Task description » Quote all of the data that follows exactly as written, skipping the images.

(Content revision data)
_____
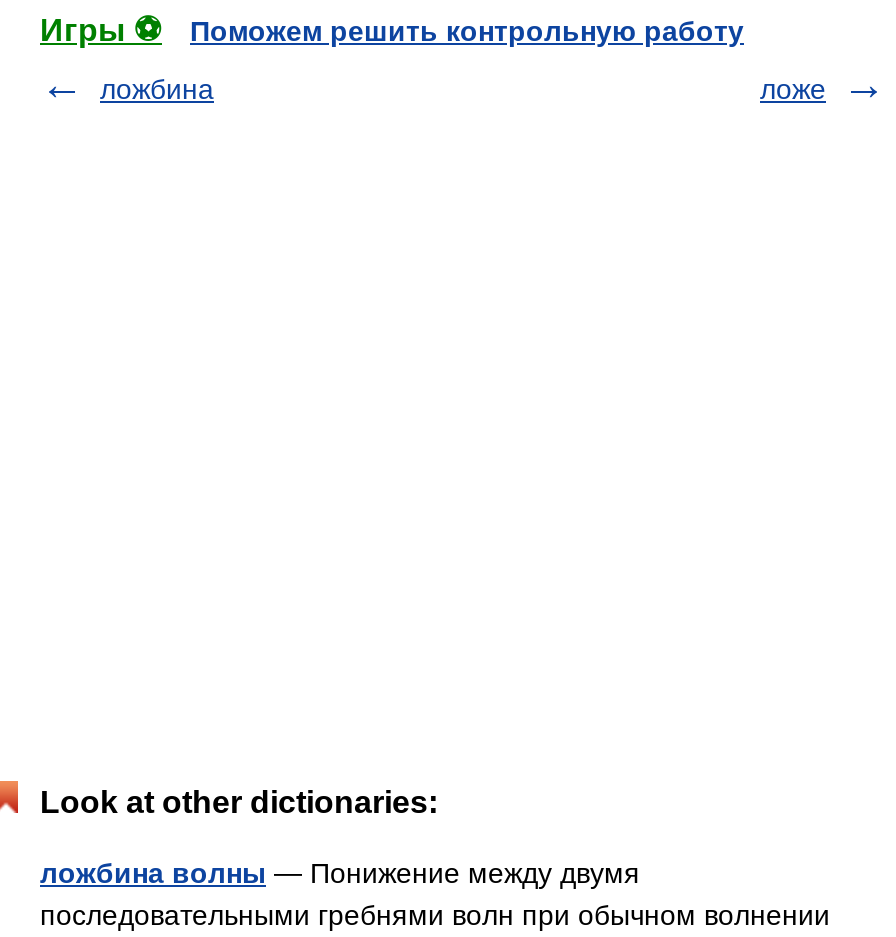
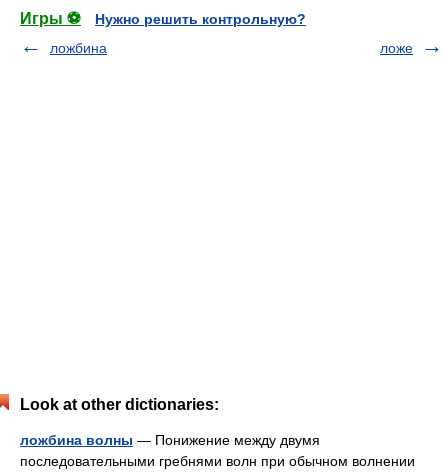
- Поможем решить контрольную работу
+ Нужно решить контрольную?
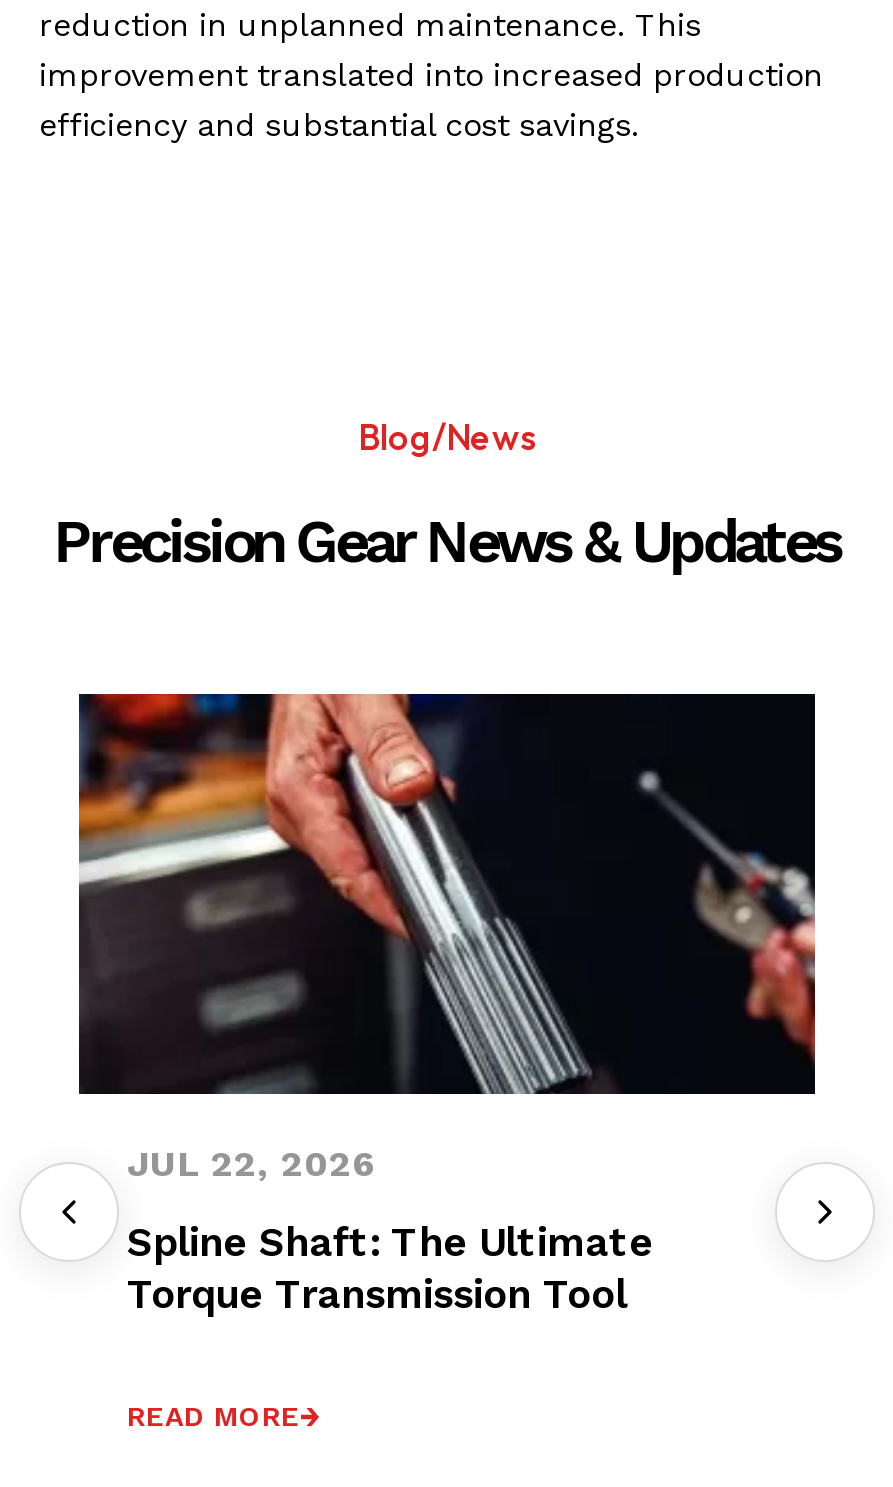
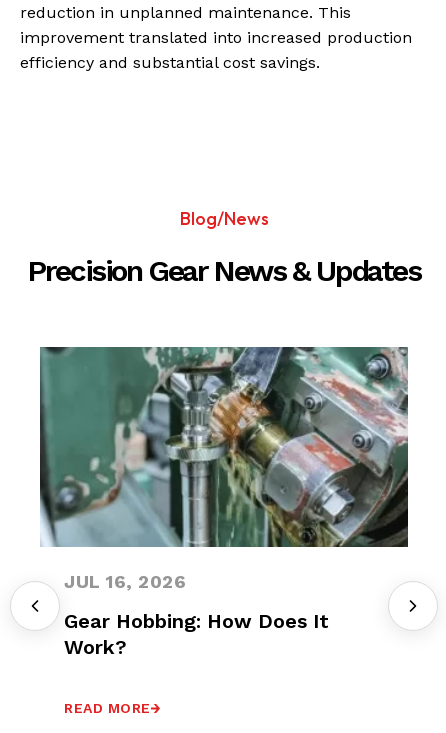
- [image]
- JUL 22, 2026
+ [image]
+ JUL 16, 2026

- Spline Shaft: The Ultimate
- Torque Transmission Tool
+ Gear Hobbing: How Does It
+ Work?
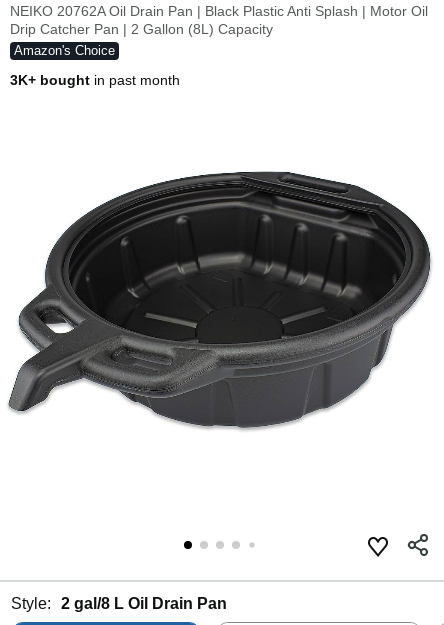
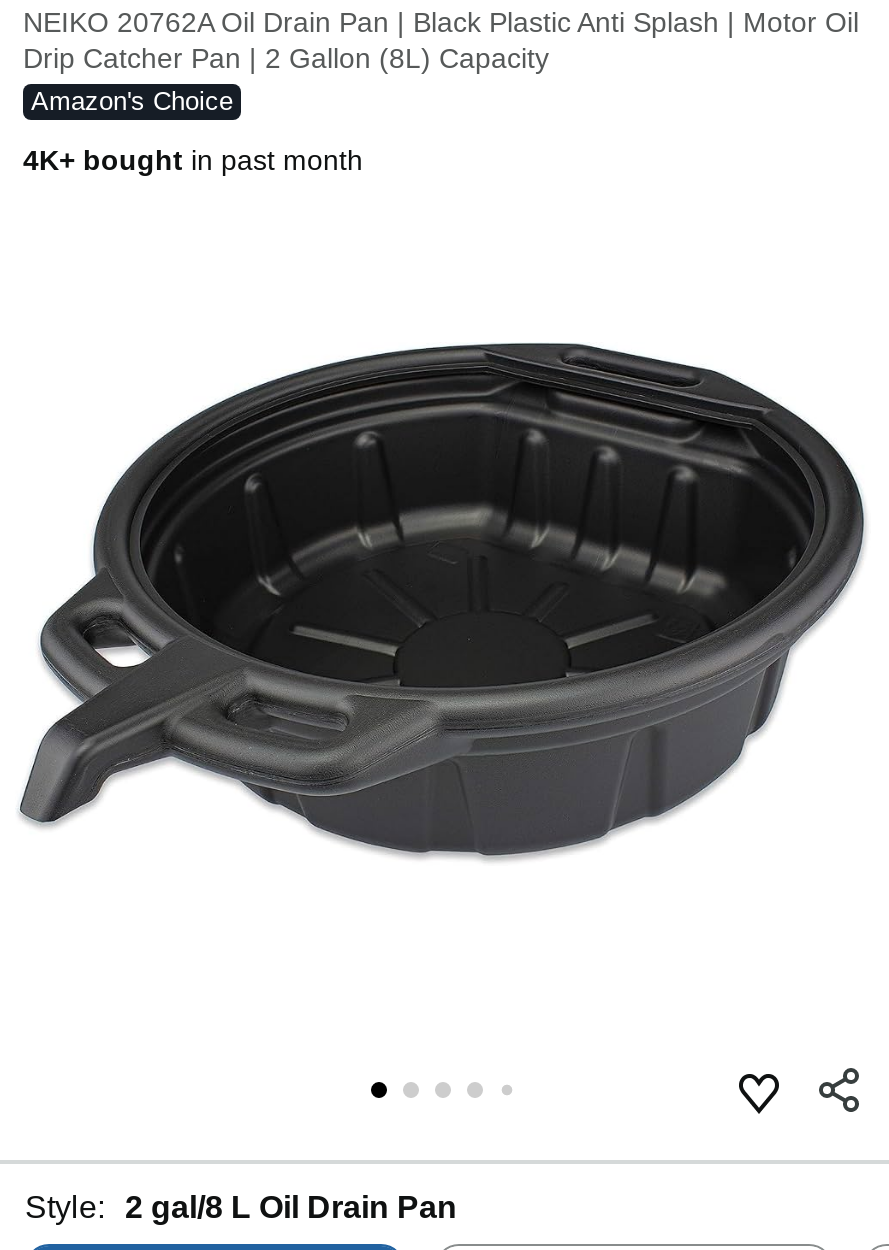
- 3K+ bought in past month
+ 4K+ bought in past month
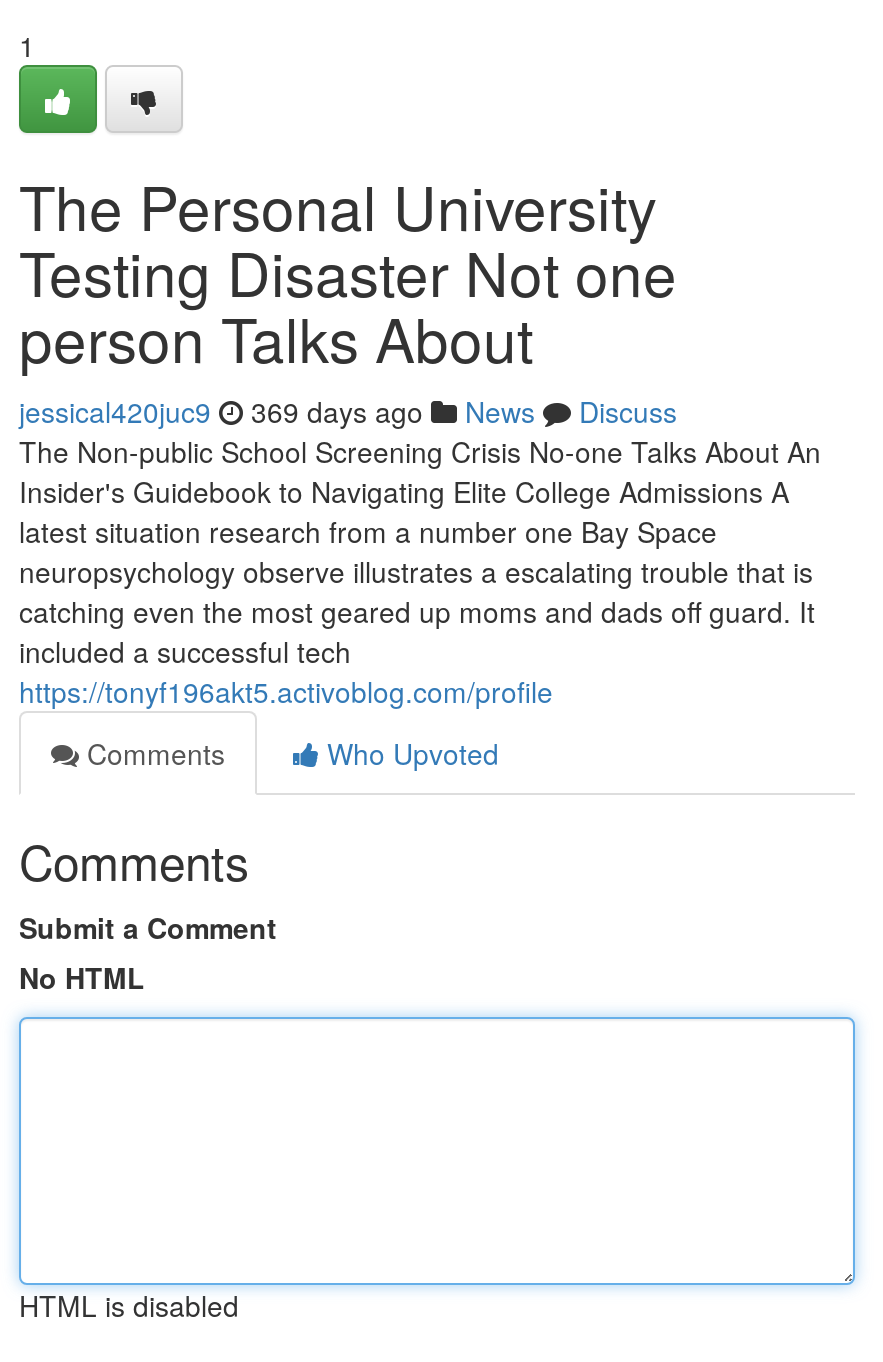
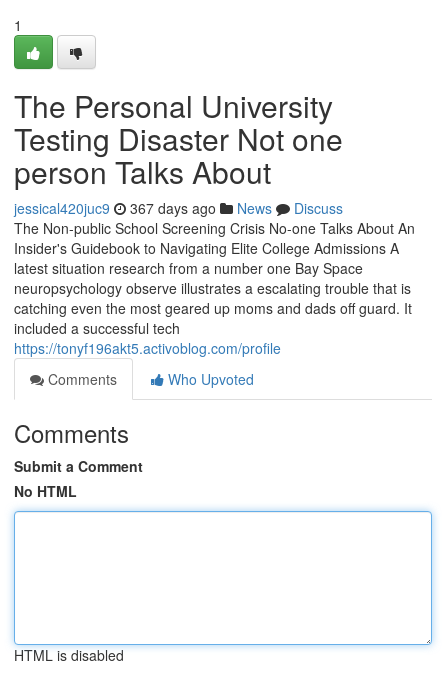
- jessical420juc9 369 days ago News Discuss
+ jessical420juc9 367 days ago News Discuss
_____
Result below »
- Поможем решить контрольную работу
+ Нужно решить контрольную?
- [image]
- JUL 22, 2026
+ [image]
+ JUL 16, 2026

- Spline Shaft: The Ultimate
- Torque Transmission Tool
+ Gear Hobbing: How Does It
+ Work?
- 3K+ bought in past month
+ 4K+ bought in past month
- jessical420juc9 369 days ago News Discuss
+ jessical420juc9 367 days ago News Discuss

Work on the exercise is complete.